■ EXERCISE GOAL
A faithful copy of all the data is required; pictures should not be included.

[PROVIDED DATA — start]

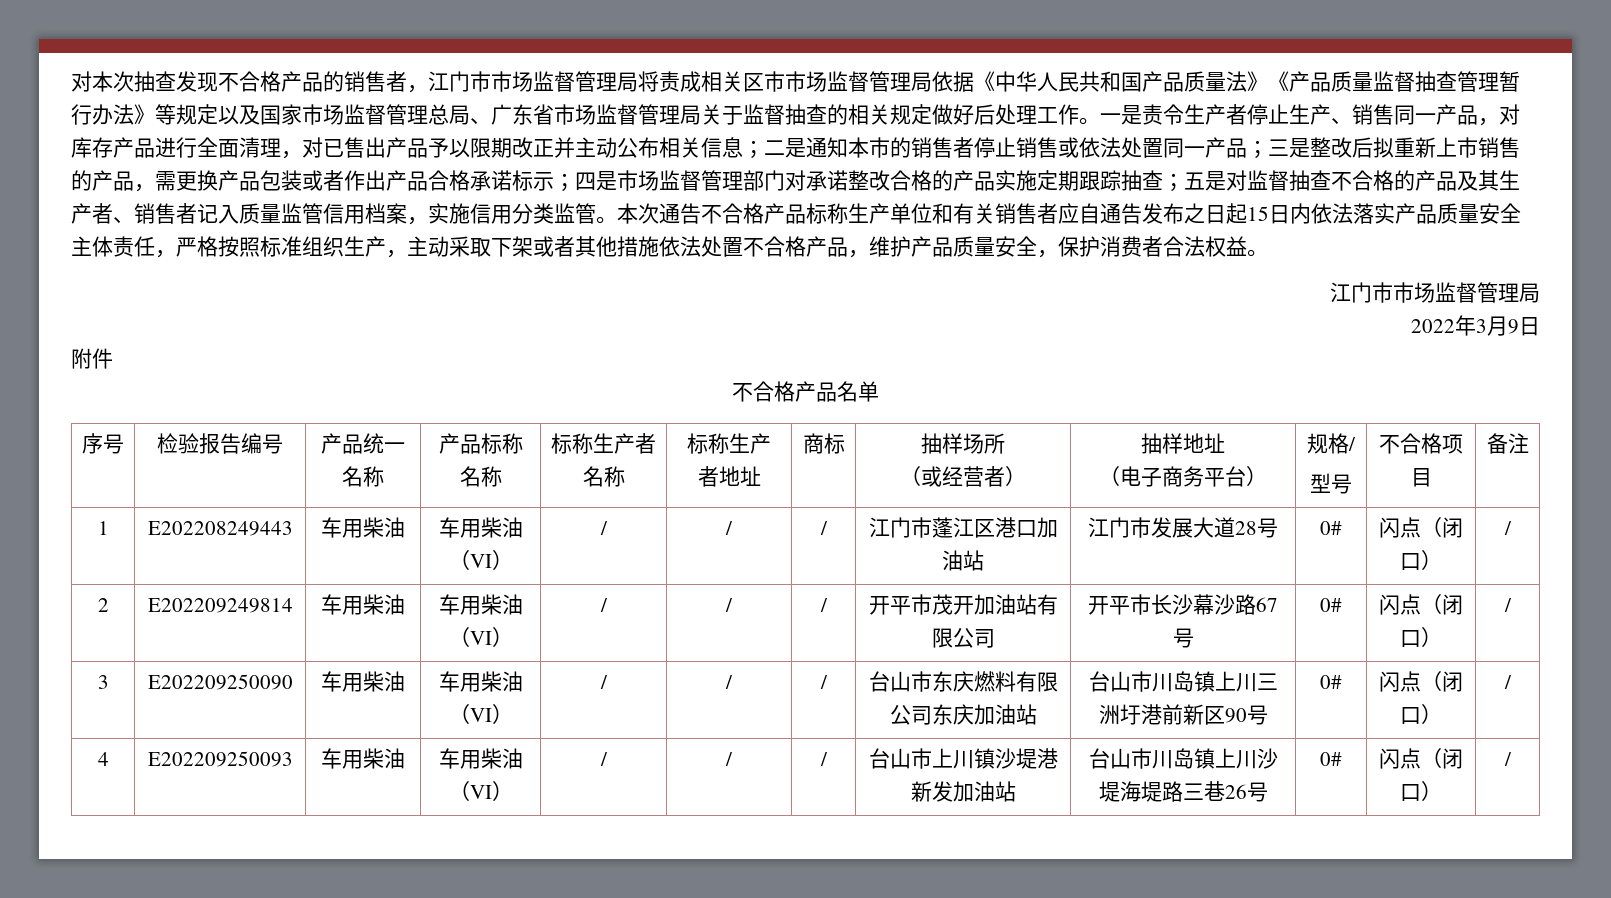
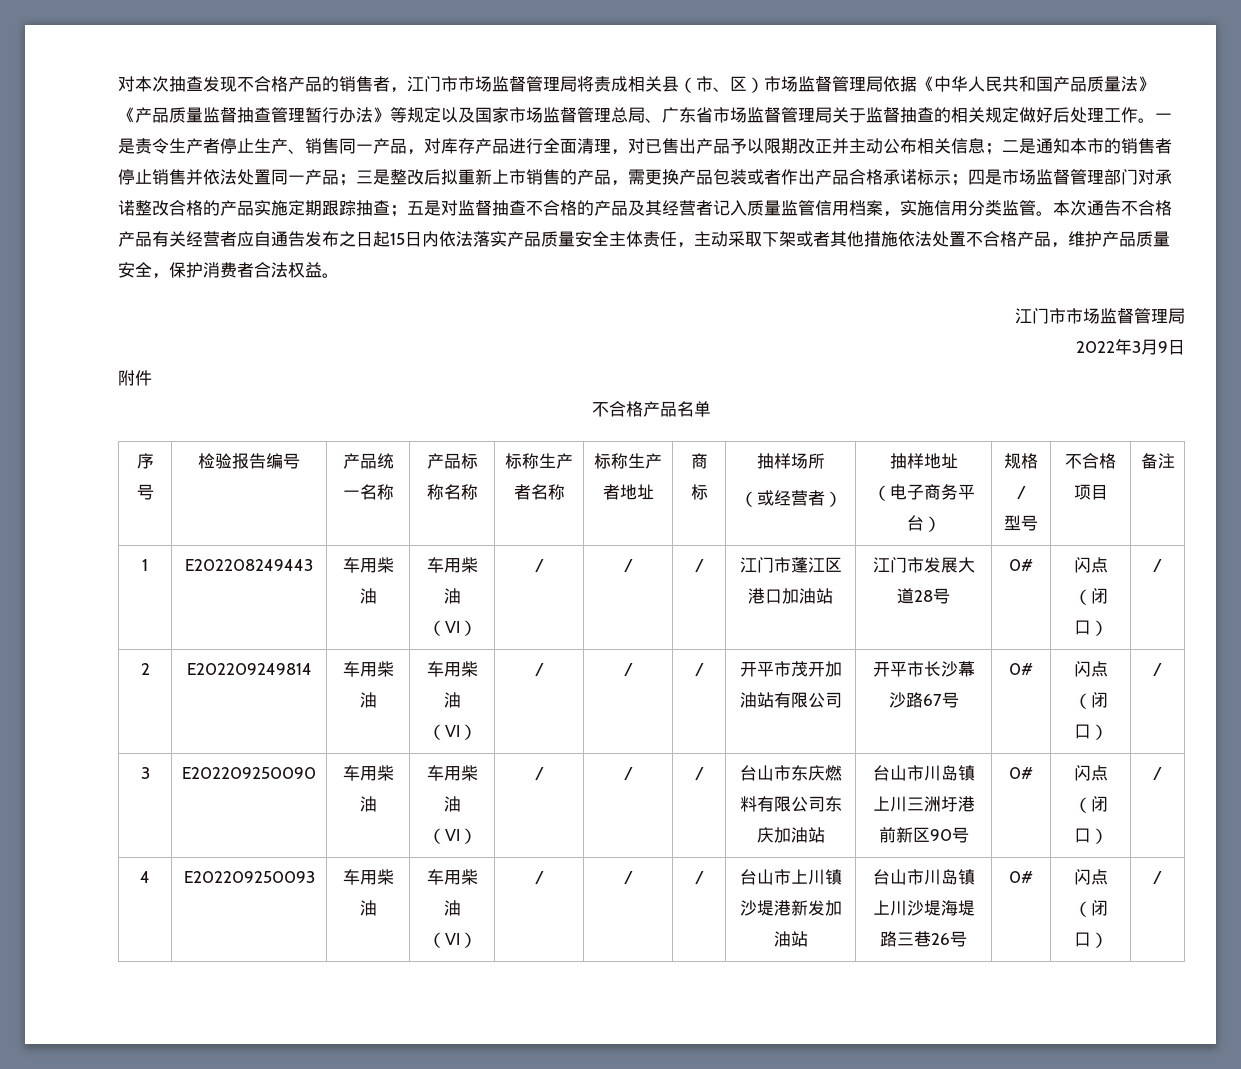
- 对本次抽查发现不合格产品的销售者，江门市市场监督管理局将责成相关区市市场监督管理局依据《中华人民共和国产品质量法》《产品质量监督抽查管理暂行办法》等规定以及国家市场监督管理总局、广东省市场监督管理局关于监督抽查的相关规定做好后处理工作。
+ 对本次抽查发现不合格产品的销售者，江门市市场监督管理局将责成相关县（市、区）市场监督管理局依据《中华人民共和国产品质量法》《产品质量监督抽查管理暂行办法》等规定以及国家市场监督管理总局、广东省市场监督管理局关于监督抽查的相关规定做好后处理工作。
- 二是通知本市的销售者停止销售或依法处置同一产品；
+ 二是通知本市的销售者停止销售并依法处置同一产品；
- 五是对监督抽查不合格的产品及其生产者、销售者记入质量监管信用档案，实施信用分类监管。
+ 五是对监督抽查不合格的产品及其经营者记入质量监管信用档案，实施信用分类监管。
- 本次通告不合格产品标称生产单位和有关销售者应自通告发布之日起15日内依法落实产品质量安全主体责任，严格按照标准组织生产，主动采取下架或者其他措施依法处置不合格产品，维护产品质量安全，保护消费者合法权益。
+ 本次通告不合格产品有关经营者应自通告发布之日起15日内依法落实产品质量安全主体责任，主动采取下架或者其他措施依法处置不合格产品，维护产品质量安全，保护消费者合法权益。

[PROVIDED DATA — finish]

■ SOLUTION FOR THIS EXERCISE
- 对本次抽查发现不合格产品的销售者，江门市市场监督管理局将责成相关区市市场监督管理局依据《中华人民共和国产品质量法》《产品质量监督抽查管理暂行办法》等规定以及国家市场监督管理总局、广东省市场监督管理局关于监督抽查的相关规定做好后处理工作。
+ 对本次抽查发现不合格产品的销售者，江门市市场监督管理局将责成相关县（市、区）市场监督管理局依据《中华人民共和国产品质量法》《产品质量监督抽查管理暂行办法》等规定以及国家市场监督管理总局、广东省市场监督管理局关于监督抽查的相关规定做好后处理工作。
- 二是通知本市的销售者停止销售或依法处置同一产品；
+ 二是通知本市的销售者停止销售并依法处置同一产品；
- 五是对监督抽查不合格的产品及其生产者、销售者记入质量监管信用档案，实施信用分类监管。
+ 五是对监督抽查不合格的产品及其经营者记入质量监管信用档案，实施信用分类监管。
- 本次通告不合格产品标称生产单位和有关销售者应自通告发布之日起15日内依法落实产品质量安全主体责任，严格按照标准组织生产，主动采取下架或者其他措施依法处置不合格产品，维护产品质量安全，保护消费者合法权益。
+ 本次通告不合格产品有关经营者应自通告发布之日起15日内依法落实产品质量安全主体责任，主动采取下架或者其他措施依法处置不合格产品，维护产品质量安全，保护消费者合法权益。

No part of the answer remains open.